### Input for this task
· · · · ·

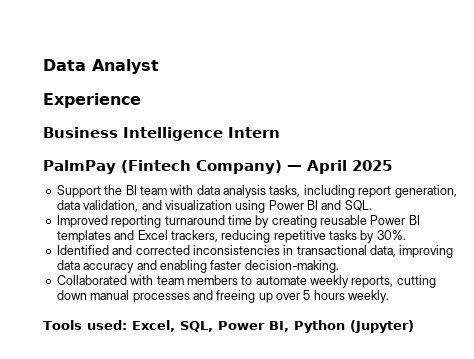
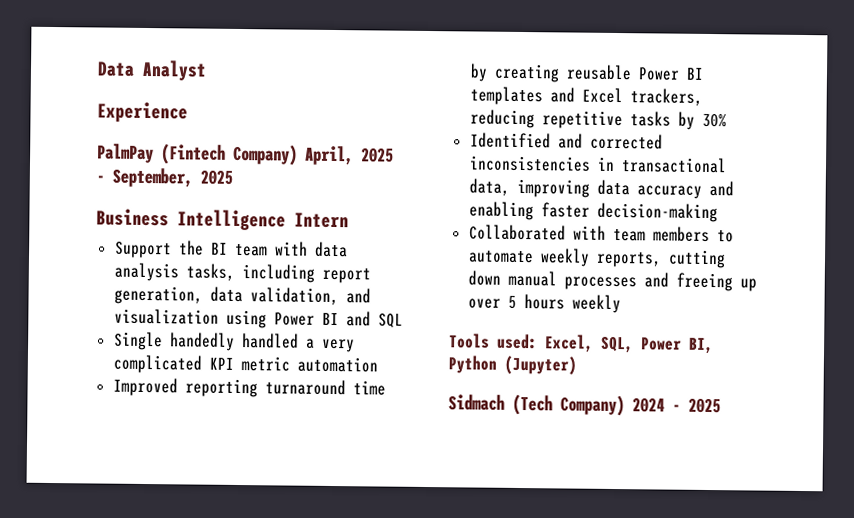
+ PalmPay (Fintech Company) April, 2025 - September, 2025
  Business Intelligence Intern
- PalmPay (Fintech Company) — April 2025
- Support the BI team with data analysis tasks, including report generation, data validation, and visualization using Power BI and SQL.
+ Support the BI team with data analysis tasks, including report generation, data validation, and visualization using Power BI and SQL
+ Single handedly handled a very complicated KPI metric automation
- Improved reporting turnaround time by creating reusable Power BI templates and Excel trackers, reducing repetitive tasks by 30%.
+ Improved reporting turnaround time by creating reusable Power BI templates and Excel trackers, reducing repetitive tasks by 30%
- Identified and corrected inconsistencies in transactional data, improving data accuracy and enabling faster decision-making.
+ Identified and corrected inconsistencies in transactional data, improving data accuracy and enabling faster decision-making
- Collaborated with team members to automate weekly reports, cutting down manual processes and freeing up over 5 hours weekly.
+ Collaborated with team members to automate weekly reports, cutting down manual processes and freeing up over 5 hours weekly
+ Sidmach (Tech Company) 2024 - 2025

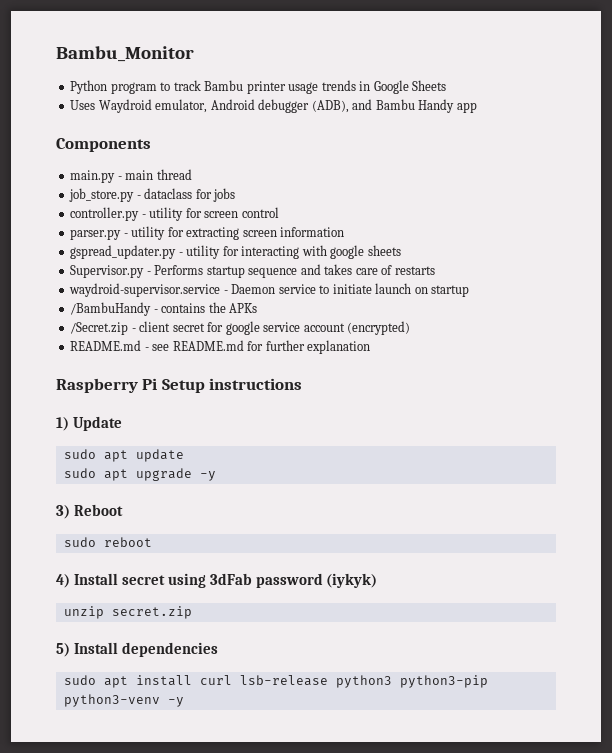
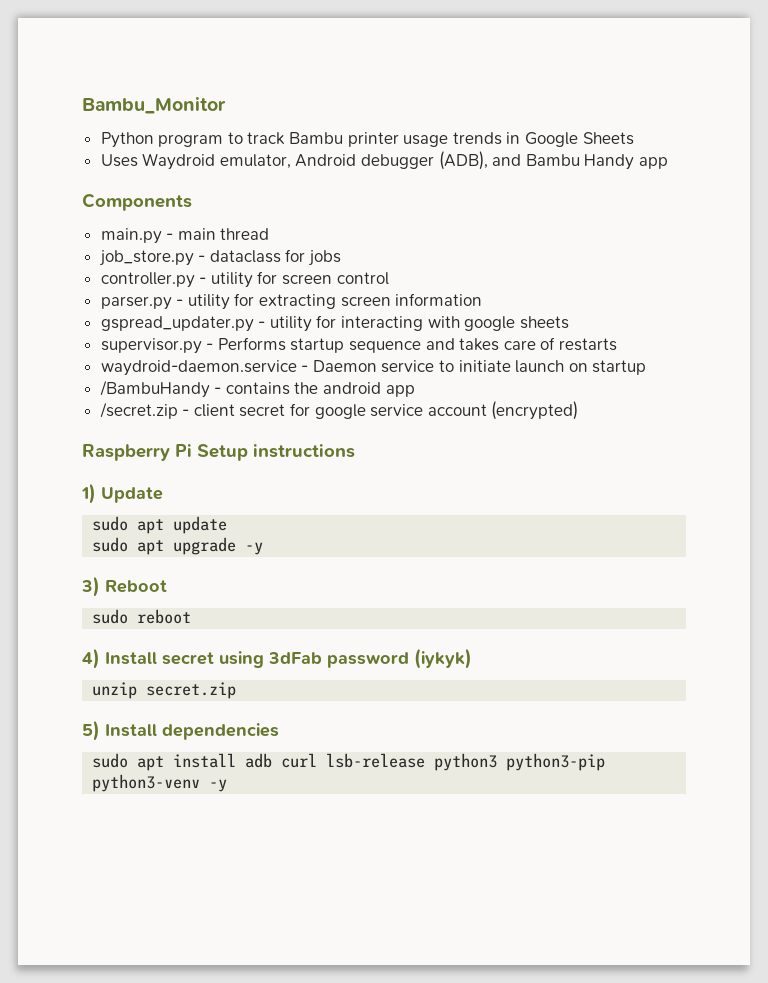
- Supervisor.py - Performs startup sequence and takes care of restarts
+ supervisor.py - Performs startup sequence and takes care of restarts
- waydroid-supervisor.service - Daemon service to initiate launch on startup
+ waydroid-daemon.service - Daemon service to initiate launch on startup
- /BambuHandy - contains the APKs
- /Secret.zip - client secret for google service account (encrypted)
+ /BambuHandy - contains the android app
+ /secret.zip - client secret for google service account (encrypted)
- README.md - see README.md for further explanation
- sudo apt install curl lsb-release python3 python3-pip python3-venv -y
+ sudo apt install adb curl lsb-release python3 python3-pip python3-venv -y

· · · · ·

Write the records above out again exactly, with no pictures in your copy.

+ PalmPay (Fintech Company) April, 2025 - September, 2025
  Business Intelligence Intern
- PalmPay (Fintech Company) — April 2025
- Support the BI team with data analysis tasks, including report generation, data validation, and visualization using Power BI and SQL.
+ Support the BI team with data analysis tasks, including report generation, data validation, and visualization using Power BI and SQL
+ Single handedly handled a very complicated KPI metric automation
- Improved reporting turnaround time by creating reusable Power BI templates and Excel trackers, reducing repetitive tasks by 30%.
+ Improved reporting turnaround time by creating reusable Power BI templates and Excel trackers, reducing repetitive tasks by 30%
- Identified and corrected inconsistencies in transactional data, improving data accuracy and enabling faster decision-making.
+ Identified and corrected inconsistencies in transactional data, improving data accuracy and enabling faster decision-making
- Collaborated with team members to automate weekly reports, cutting down manual processes and freeing up over 5 hours weekly.
+ Collaborated with team members to automate weekly reports, cutting down manual processes and freeing up over 5 hours weekly
+ Sidmach (Tech Company) 2024 - 2025

- Supervisor.py - Performs startup sequence and takes care of restarts
+ supervisor.py - Performs startup sequence and takes care of restarts
- waydroid-supervisor.service - Daemon service to initiate launch on startup
+ waydroid-daemon.service - Daemon service to initiate launch on startup
- /BambuHandy - contains the APKs
- /Secret.zip - client secret for google service account (encrypted)
+ /BambuHandy - contains the android app
+ /secret.zip - client secret for google service account (encrypted)
- README.md - see README.md for further explanation
- sudo apt install curl lsb-release python3 python3-pip python3-venv -y
+ sudo apt install adb curl lsb-release python3 python3-pip python3-venv -y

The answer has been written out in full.